A Distributed Daemon That Survives Node Failures

This tutorial walks through building a stateful daemon that runs across a standby group, with an active node processing events and passive replicas ready to take over when the active fails. By the end you'll have a working daemon, a working standby group, and a worked example of what failover actually looks like end to end.

The daemon we'll build is a small one — it tracks running tasks and emits state-change events as tasks transition through their lifecycle — but the pattern is the same one you'd use for any stateful work that needs fault tolerance: long-running ML inference, transaction processors, simulation engines, control planes.

The shape

▸ code

┌───────────────────────────────────────────────────┐
│              StandbyGroup (3 members)             │
│                                                   │
│  ┌──────────────┐  ┌──────────────┐ ┌──────────────┐ │
│  │   Active     │  │   Standby    │ │   Standby    │ │
│  │  (node A)    │→ │  (node B)    │ │  (node C)    │ │
│  │              │  │              │ │              │ │
│  │  Processing  │  │  Synced to   │ │  Synced to   │ │
│  │  events      │  │  seq=100,    │ │  seq=100,    │ │
│  │  at seq=103  │  │  idle        │ │  idle        │ │
│  └──────┬───────┘  └──────────────┘ └──────────────┘ │
│         │                                            │
│         │  Events buffered for replay on promotion   │
│         ▼                                            │
│  ┌─────────────────────────────────────────────────┐ │
│  │  Event buffer: [101, 102, 103, ...]             │ │
│  └─────────────────────────────────────────────────┘ │
└───────────────────────────────────────────────────┘

The active processes events.
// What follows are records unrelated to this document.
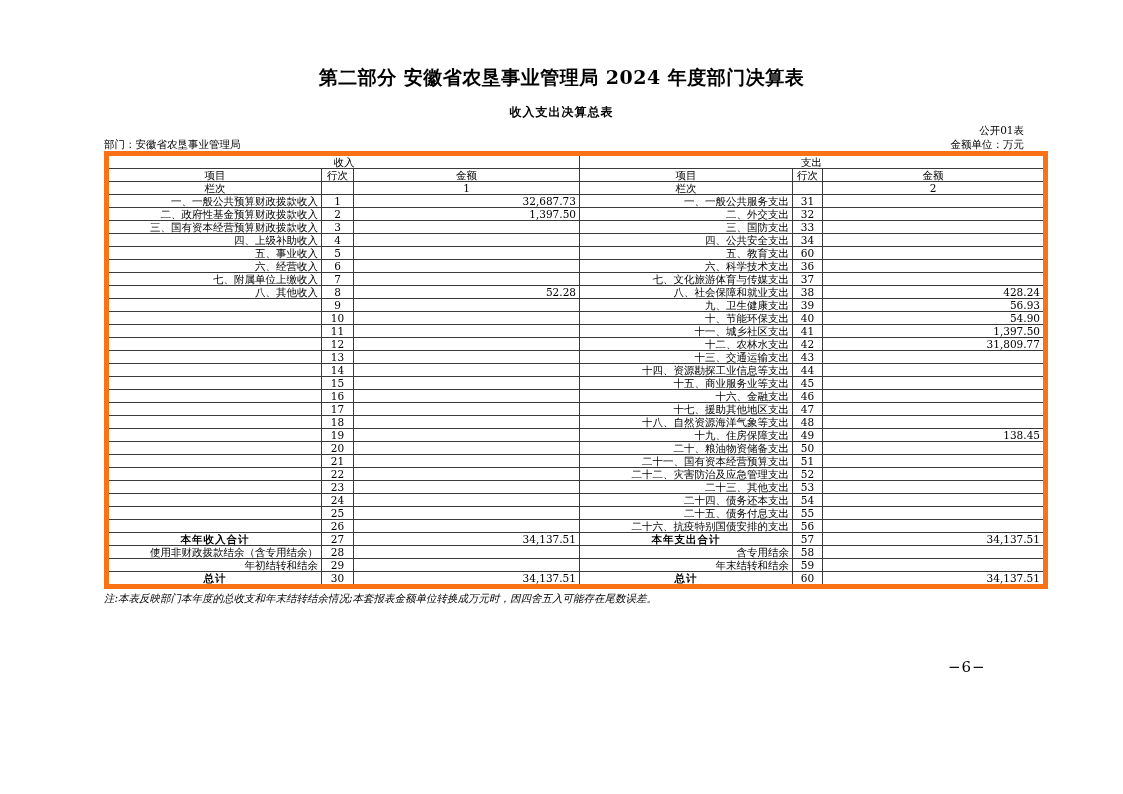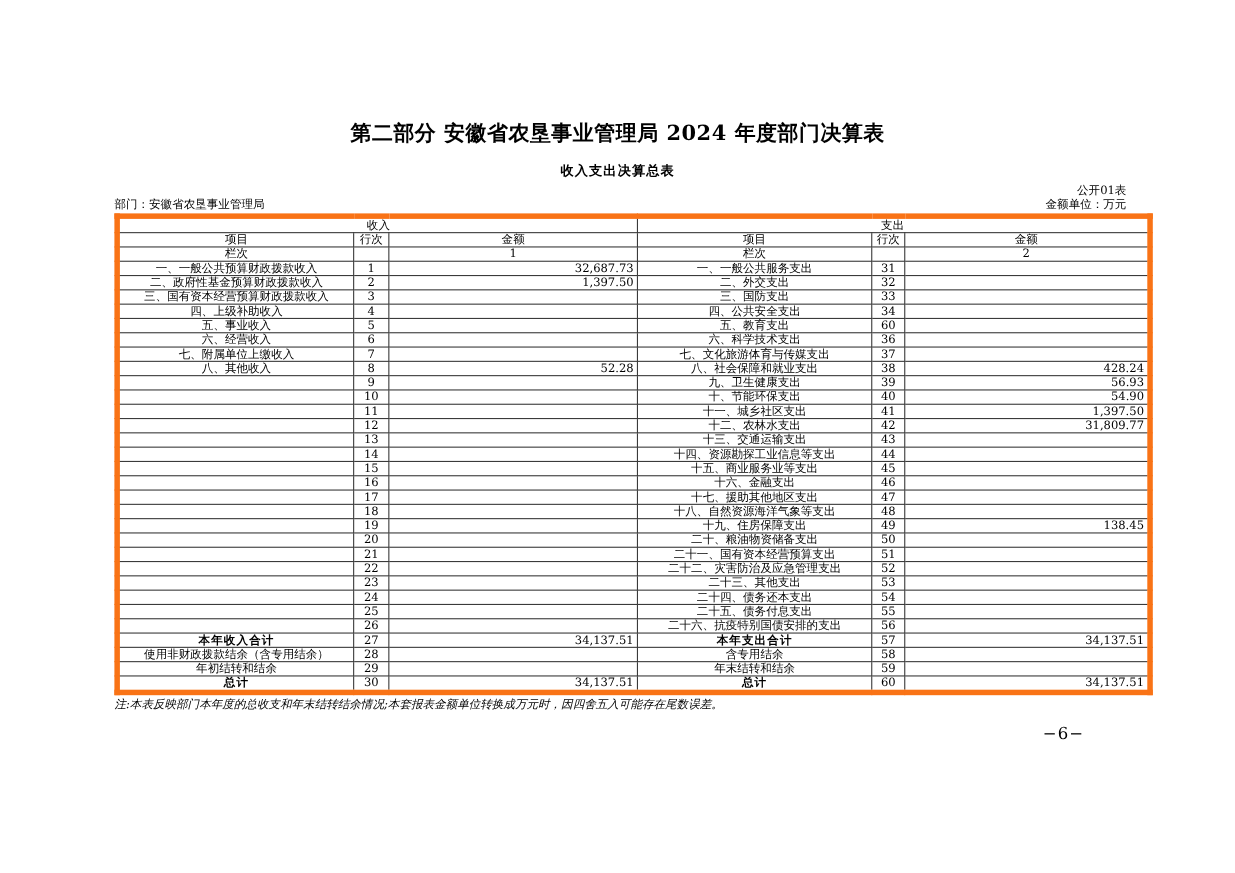"第二部分 安徽省农垦事业管理局 2024 年度部门决算表" .title { padding-top: 108px -> 65px }
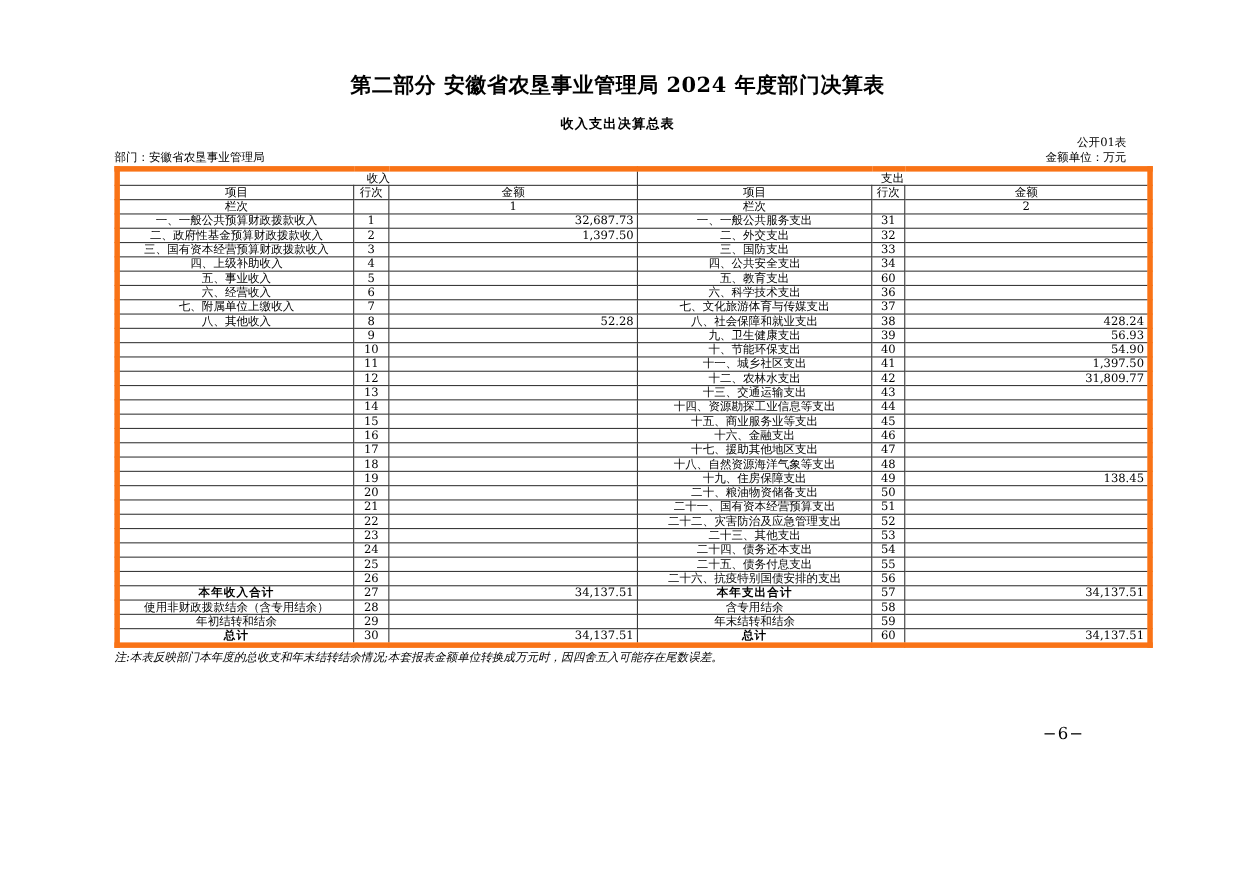"部门：安徽省农垦事业管理局" .meta-line { font-family: Liberation Serif, serif -> none }
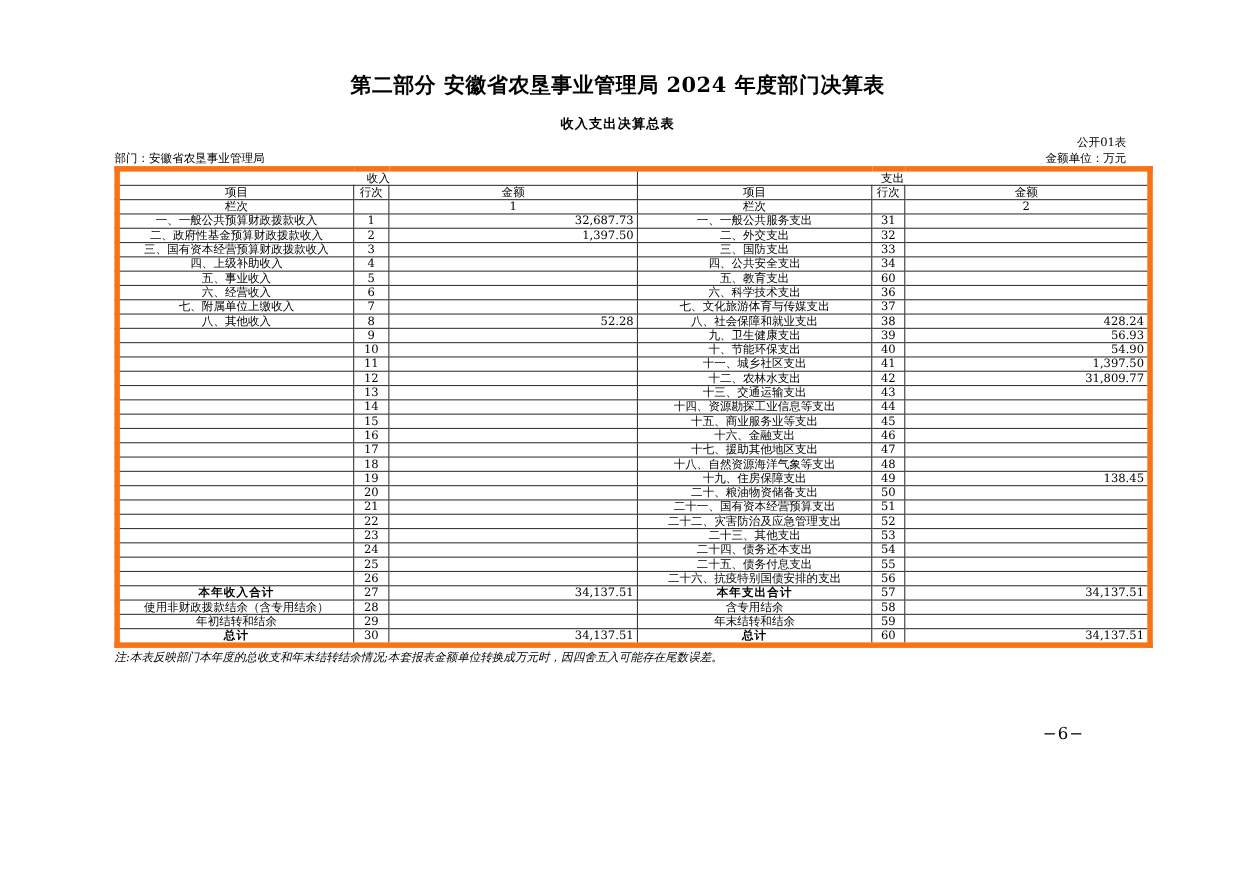"一、一般公共预算财政拨款收入" td.item { text-align: center -> right }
The standbys hold state synced to the last snapshot. The group buffers events the active has processed since the last sync. When the active dies, the standby with the highest sync point promotes, replays the buffered events, and continues.

The daemon

A MeshDaemon is a Rust trait you implement against your own state. Here's a daemon that tracks tasks:

▸ code

use net::adapter::net::compute::{MeshDaemon, DaemonError};
use net::adapter::net::behavior::CapabilityFilter;
use net::adapter::net::state::CausalEvent;
use bytes::Bytes;
use std::collections::HashMap;
use serde::{Serialize, Deserialize};
 
#[derive(Default, Serialize, Deserialize)]
struct TaskTracker {
    tasks: HashMap<u64, TaskState>,
    next_id: u64,
}
 
#[derive(Serialize, Deserialize, Clone)]
enum TaskState {
    Pending,
    Running { worker: String, started_at: u64 },
    Completed { duration_ms: u64 },
    Failed { reason: String },
}
 
#[derive(Serialize, Deserialize)]
enum TaskCommand {
    Create { task_id: u64 },
    Start  { task_id: u64, worker: String },
    Finish { task_id: u64, result: TaskResult },
}
 
impl MeshDaemon for TaskTracker {
    fn name(&self) -> &str { "task-tracker" }
 
    fn requirements(&self) -> CapabilityFilter {
        CapabilityFilter::any()
    }
 
    fn process(&mut self, event: &CausalEvent) -> Result<Vec<Bytes>, DaemonError> {
        let cmd: TaskCommand = serde_json::from_slice(&event.payload)
            .map_err(|e| DaemonError::InvalidPayload(e.to_string()))?;
 
        let output = match cmd {
            TaskCommand::Create { task_id } => {
                self.tasks.insert(task_id, TaskState::Pending);
                serde_json::to_vec(&TaskEvent::Created { task_id })?
            }
            TaskCommand::Start { task_id, worker } => {
                let state = TaskState::Running { worker: worker.clone(), started_at: now_ms() };
                self.tasks.insert(task_id, state);
                serde_json::to_vec(&TaskEvent::Started { task_id, worker })?
            }
            TaskCommand::Finish { task_id, result } => {
                let final_state = match &result {
                    TaskResult::Ok { duration_ms } => TaskState::Completed { duration_ms: *duration_ms },
                    TaskResult::Err { reason }     => TaskState::Failed   { reason: reason.clone() },
                };
                self.tasks.insert(task_id, final_state);
                serde_json::to_vec(&TaskEvent::Finished { task_id, result })?
            }
        };
 
        Ok(vec![Bytes::from(output)])
    }
 
    fn snapshot(&self) -> Option<Bytes> {
        Some(Bytes::from(serde_json::to_vec(self).expect("serialization is infallible")))
    }
 
    fn restore(&mut self, state: Bytes) -> Result<(), DaemonError> {
        *self = serde_json::from_slice(&state)
            .map_err(|e| DaemonError::InvalidSnapshot(e.to_string()))?;
        Ok(())
    }
}

A few things worth noting:

The daemon is small. The hard parts (causal-chain tracking, output framing, snapshot transport) are the runtime's job.
process() is synchronous and fast. If you need to do heavy work, dispatch it to a background task and have the daemon consume the result on a later event.
snapshot() and restore() are the migration primitives. The runtime calls them when it needs to move the daemon — including when promoting a standby.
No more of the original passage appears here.